|
Puluhan Penagih Hutang Nyaris Bentrok dengan Pekerja Pabrik
Jum'at, 26 November 2004 | 20:11 WIB
TEMPO Interaktif, Jakarta:Puluhan pria penagih hutang nyaris terlibat baku hantam dengan sejumlah karyawan PT Everyday Boss, di Gang Ambon, Kavling DPR Blok C No. 185, Kecamatan Cipondoh, Kota Tangerang, Kamis malam (25/11) sekitar pukul 19.30. Keterangan yang dihimpun di Polsek Cipondoh menyebutkan, peristiwa itu bermula ketika sekitar 40 orang pria berkulit hitam, berbadan tegap yang diduga kuat sebagai orang suruhan seorang berwarganegara Malaysia mendatangi PT Everyday Boss dengan maksud menemui pemilik perusahaan bernama Sai Bun, 40 tahun untuk menagih hutang senilai Rp 2 milyar.
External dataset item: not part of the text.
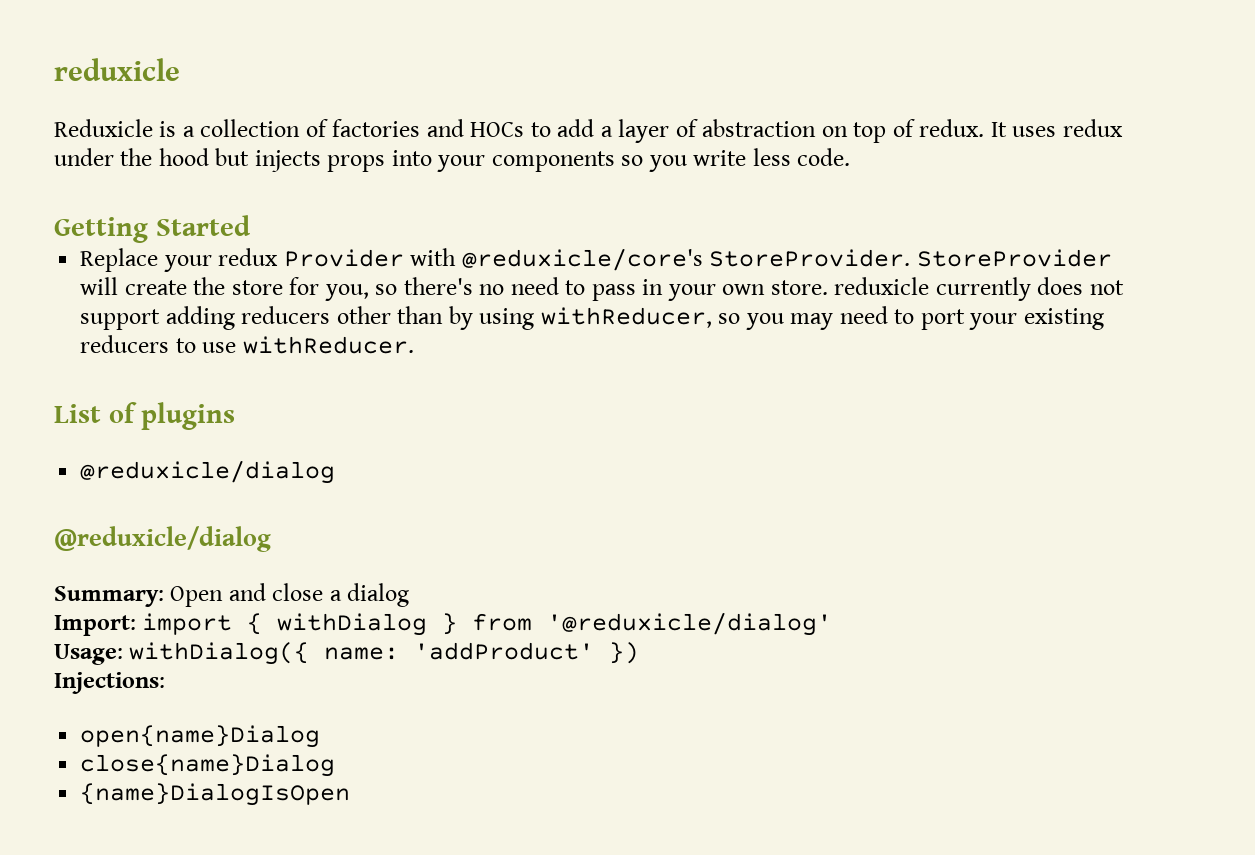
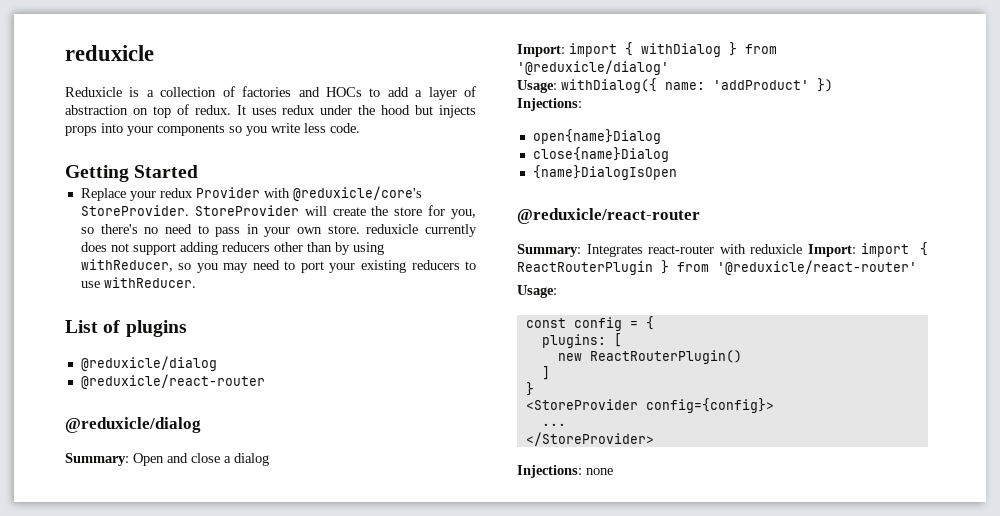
(336, 472) none -> [80,374,265,389] // @reduxicle/react-router
(351, 794) none -> [517,208,700,224] [517,242,928,257] [517,260,917,275] [517,285,557,298] [525,316,654,331] [541,333,622,348] [557,350,742,364] [541,366,550,380] [525,382,534,396] [525,398,774,413] [541,423,566,426] [525,432,654,446] [517,465,613,478] // @reduxicle/react-router // Summary: Integrates react-router with reduxicle Import: import { ReactRouterPlugin } from '@reduxicle/react-router' // Usage: // const config = { // plugins: [ // new ReactRouterPlugin() // ] // } // <StoreProvider config={config}> // ... // </StoreProvider> // Injections: none

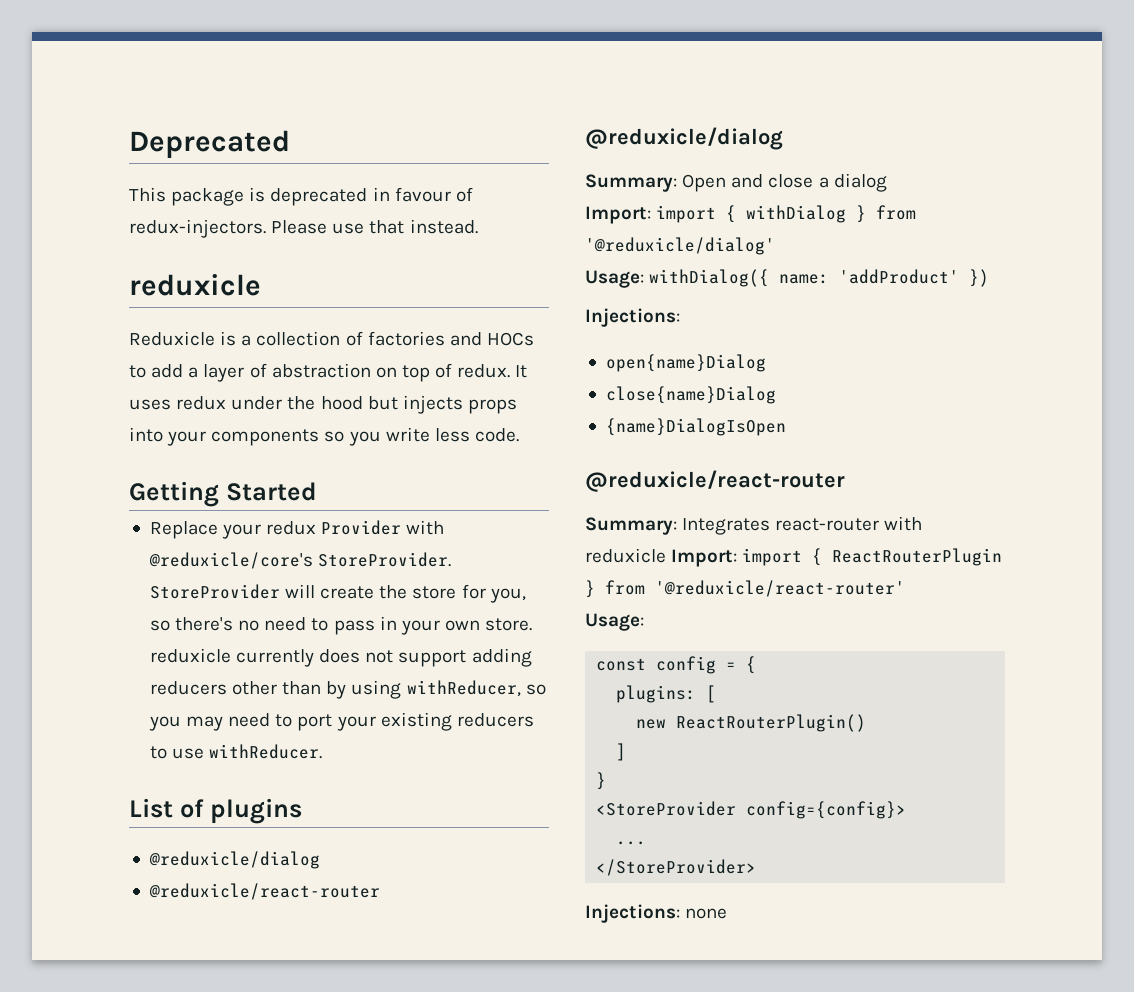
(65, 53) none -> [129,130,290,158] [129,187,473,206] [129,219,478,238] Deprecated // This package is deprecated in favour of redux-injectors. Please use that instead. //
Namun, karena Sai Bun tidak pernah merasa punya hutang maka bos pabrik yang memproduksi aneka alat pembersih itu menolak menemui puluhan pria itu. Sementara itu, puluhan penagih hutang itu karena merasa tidak juga dipertemukan dengan Sai Bun, kemudian mereka menonkrongi pabrik itu.
Tak urung ulah para penagih hutang itu membuat sejumlah karyawan merasa kesal dan hendak melakukan perlawanan. Namun, aksi brutal itu dapat dicegah setelah petugas kepolisian dari Mapolsek Cipondoh dan Polres Metro Tangerang mengamankan lokasi.
Kapolsek Cipondoh AKP Sudaryo juga ikut mengamankan lokasi. Ia mengatakan, pihaknya mendapatkan laporan
warga tentang adanya aksi pendudukan sejumlah pria yang berpotensi perkelahian. "Kami juga meminta bantuan personel dari Polres Metrro Tangerang untuk memgamankan lokasi," kata Sudaryo. Namun setelah dilakukan pendekatan
persuasif, para penagih hutang itu kemudian beranjak pergi.